Je passe ma vie à écouter de la musique (en ce moment même, Sterling Grove ft. Monsoonsiren – Parallel Lines)… Je me prépare mentalement à perdre l’ouïe d’ici mes 70 ans tellement mes écouteurs sont greffés à mes oreilles. Pourtant, le théâtre, qui est mon métier, appelle en moi un sérieux presque religieux, un côté sacré qui (la plupart du temps) m’encourage à profiter du silence le plus total possible. De la paix, de la tranquillité, du silence et des lumières tamisées, en complète opposition avec celles qui seront éblouissantes sur scène l’heure d’après. Je suis toujours surprise des acteurs qui mettent de la musique à tue-tête dans les loges avant un show. Je me prends beaucoup trop au sérieux… et je m’assume!
5 chansons
5 chansons qui ont accompagné ta quête identitaire.
Voici en ordre chronologique mes découvertes…
Enigma – Gravity of Love
J’ai 14 ans et je sens que je ne suis pas exactement le jeune garçon gai que je croyais être. Je suis gothique, new age et trop spirituel, alors j’écoute du Enigma avec ma meilleure amie. Internet vient d’arriver dans nos vies et je découvre le vidéoclip de Gravity of Love, une histoire de bal masqué. Je tombe en amour avec toutes les femmes du clip, leurs robes, leur peau, leur sensualité… pas parce que je les désire, mais parce que je désire être elles.
Marilyn Manson – Long Hard Road Out of Hell
Immense révélation à 15 ans… Il existe toutes sortes d’hommes et de femmes qui expriment leur genre de manière non conventionnelle? *Explosion de cerveau* Une immense bombe dans ma vie ce Monsieur Manson. Il m’inspire à plonger dans le maquillage et l’extravagance, il me donne le droit d’explorer ma noirceur et ma souffrance. Ça me fait un bien fou.
A Perfect Circle – Weak and Powerless
Un jour au (feu) HMV, je tombe par hasard sur la pochette de l’album Thirteenth Step et j’adore la grosse limace jaune qui rampe sur le visage d’une femme mystérieuse. Coup de cœur pour toute l’imagerie et pour l’immense mélancolie de cet album, sorti de l’esprit tordu du créateur de Tool. Le clip de Weak and Powerless me fascine, avec cette femme à la peau pâle et son ventre comme une plaie béante.
Hedwig and the Angry Inch – Origin of Love
L’un de mes premiers vrais contacts avec les identités trans et non-binaires a lieu dans le salon de mon amie, une fin de semaine en secondaire 4, devant la télé avec sa famille.
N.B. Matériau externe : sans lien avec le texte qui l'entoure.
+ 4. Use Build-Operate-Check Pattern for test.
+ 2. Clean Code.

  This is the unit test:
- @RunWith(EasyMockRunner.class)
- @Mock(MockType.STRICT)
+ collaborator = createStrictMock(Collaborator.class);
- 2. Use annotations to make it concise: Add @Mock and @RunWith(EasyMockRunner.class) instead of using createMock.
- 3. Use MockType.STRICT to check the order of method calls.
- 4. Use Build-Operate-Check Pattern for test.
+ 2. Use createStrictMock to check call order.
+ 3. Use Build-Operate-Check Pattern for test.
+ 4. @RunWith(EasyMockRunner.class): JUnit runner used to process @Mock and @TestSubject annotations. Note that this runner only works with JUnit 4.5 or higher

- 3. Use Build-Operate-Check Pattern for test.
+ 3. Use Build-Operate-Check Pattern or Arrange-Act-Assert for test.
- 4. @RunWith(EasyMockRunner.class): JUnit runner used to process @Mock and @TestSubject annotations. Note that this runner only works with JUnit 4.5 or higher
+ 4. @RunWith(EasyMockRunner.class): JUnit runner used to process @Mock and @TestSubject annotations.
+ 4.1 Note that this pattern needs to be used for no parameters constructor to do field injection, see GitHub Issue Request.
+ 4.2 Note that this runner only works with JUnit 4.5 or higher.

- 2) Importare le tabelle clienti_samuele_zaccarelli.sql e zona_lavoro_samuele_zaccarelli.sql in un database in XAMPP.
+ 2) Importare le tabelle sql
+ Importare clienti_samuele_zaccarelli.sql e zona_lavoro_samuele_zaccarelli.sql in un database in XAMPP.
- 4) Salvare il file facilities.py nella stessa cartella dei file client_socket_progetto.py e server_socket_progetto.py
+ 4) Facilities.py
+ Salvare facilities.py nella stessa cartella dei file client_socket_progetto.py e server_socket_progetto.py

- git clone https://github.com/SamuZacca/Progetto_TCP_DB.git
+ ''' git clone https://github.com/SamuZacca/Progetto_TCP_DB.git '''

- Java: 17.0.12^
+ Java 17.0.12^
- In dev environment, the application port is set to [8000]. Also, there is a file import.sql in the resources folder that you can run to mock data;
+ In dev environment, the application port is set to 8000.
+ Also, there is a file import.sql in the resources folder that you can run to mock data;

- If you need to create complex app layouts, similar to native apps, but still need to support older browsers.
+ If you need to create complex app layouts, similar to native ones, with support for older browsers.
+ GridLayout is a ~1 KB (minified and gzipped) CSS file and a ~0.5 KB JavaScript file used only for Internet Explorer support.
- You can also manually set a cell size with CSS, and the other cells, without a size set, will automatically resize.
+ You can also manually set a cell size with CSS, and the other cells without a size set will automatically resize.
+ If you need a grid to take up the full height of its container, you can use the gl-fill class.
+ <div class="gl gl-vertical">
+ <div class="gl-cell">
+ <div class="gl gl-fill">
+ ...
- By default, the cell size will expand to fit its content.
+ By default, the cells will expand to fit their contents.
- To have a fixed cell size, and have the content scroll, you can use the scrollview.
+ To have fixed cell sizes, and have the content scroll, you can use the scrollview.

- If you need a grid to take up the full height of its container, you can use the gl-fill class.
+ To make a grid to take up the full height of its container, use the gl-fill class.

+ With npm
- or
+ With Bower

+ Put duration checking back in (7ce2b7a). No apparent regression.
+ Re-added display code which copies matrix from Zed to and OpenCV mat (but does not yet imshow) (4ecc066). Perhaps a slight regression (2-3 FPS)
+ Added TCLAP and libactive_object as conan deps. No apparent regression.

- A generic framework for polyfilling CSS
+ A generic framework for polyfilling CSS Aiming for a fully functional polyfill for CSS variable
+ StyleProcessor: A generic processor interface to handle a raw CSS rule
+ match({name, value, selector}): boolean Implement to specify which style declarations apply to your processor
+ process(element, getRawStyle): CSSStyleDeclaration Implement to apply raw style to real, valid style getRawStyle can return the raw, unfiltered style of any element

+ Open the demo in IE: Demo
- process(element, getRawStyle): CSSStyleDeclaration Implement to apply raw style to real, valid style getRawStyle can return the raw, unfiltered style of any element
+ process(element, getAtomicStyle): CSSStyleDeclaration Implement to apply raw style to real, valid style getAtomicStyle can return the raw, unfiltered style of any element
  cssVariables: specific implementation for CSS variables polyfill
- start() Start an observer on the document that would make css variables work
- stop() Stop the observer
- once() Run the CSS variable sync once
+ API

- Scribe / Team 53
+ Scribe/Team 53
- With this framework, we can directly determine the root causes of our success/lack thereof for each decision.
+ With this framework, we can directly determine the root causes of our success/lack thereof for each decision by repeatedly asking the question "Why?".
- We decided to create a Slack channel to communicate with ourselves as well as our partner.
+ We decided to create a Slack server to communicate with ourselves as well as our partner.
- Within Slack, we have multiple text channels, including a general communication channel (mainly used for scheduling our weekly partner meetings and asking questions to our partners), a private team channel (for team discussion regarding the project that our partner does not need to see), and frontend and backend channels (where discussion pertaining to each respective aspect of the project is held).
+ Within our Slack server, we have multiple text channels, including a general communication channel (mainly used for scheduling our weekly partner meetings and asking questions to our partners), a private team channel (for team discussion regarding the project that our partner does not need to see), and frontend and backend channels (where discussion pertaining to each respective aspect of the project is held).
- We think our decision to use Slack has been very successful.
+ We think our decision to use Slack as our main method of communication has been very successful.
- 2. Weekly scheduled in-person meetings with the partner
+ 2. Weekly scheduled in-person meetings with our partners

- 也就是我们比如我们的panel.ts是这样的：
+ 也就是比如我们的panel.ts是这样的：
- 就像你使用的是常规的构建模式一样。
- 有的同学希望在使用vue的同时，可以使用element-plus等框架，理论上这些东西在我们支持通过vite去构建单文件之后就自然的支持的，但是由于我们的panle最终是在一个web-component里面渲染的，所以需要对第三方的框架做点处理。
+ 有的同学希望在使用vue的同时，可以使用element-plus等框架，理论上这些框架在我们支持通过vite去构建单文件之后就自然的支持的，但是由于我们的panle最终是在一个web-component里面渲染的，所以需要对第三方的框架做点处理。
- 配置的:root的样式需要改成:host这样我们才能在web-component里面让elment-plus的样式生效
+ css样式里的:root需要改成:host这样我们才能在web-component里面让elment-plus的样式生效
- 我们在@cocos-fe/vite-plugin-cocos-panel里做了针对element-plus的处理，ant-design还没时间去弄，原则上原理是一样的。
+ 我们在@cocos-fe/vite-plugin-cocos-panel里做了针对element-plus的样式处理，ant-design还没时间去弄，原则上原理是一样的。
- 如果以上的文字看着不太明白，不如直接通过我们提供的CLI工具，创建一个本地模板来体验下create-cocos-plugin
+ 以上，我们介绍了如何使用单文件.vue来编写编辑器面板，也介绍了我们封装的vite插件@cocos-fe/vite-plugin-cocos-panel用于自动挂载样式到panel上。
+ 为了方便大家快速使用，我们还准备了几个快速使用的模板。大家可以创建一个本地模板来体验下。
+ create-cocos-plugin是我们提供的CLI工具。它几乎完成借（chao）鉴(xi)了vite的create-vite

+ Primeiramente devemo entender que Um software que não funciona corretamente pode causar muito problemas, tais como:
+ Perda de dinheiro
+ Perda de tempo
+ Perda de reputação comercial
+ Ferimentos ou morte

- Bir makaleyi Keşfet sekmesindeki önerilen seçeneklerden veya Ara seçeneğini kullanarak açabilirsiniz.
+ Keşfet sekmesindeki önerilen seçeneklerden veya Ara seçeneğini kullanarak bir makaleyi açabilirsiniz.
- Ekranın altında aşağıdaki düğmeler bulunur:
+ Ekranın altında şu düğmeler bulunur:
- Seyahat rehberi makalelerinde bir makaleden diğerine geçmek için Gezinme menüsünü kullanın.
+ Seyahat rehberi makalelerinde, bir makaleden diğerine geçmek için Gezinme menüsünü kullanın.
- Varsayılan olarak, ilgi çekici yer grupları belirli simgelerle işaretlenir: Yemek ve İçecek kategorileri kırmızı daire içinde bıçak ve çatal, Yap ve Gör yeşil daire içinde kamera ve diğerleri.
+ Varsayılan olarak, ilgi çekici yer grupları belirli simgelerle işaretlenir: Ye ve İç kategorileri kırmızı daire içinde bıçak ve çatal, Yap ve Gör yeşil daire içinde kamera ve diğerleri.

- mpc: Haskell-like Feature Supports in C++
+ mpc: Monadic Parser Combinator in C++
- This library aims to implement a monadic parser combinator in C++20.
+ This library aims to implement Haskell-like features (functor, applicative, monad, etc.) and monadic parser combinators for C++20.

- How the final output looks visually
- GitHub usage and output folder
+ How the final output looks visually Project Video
Je ne suis pas du genre « comédie musicale », mais presque chaque chanson de ce film me touche sincèrement. Au-delà du tragi-comique, il y a une authenticité et une réelle quête identitaire chez Hedwig qui me rejoint encore aujourd’hui.
Metric – Dead Disco
Découverte montréalaise, pour moi qui ai trop tendance à idéaliser les Américains (cette période est bien finie, promis!). J’ai 17 ans et je viens voir Metric dans la grande ville! J’étudie en théâtre à Lionel-Groulx et je sors de ma zone de confiance, toute seule pour voir ce band assez inconnu à l’époque. J’adore Emily Haines, une autre femme que je rêve d’être. Vilain tour du destin, je rate le dernier bus et je passe la nuit dans un hôtel ultra-miteux, rue Sainte-Catherine, avec odeur de cigarette et draps graisseux en prime. Une grande aventure qui me donnera le courage l’année suivante de tout laisser tomber et de déménager en ville, puis de switcher de garde-robe et de mettre mes rêves à exécution.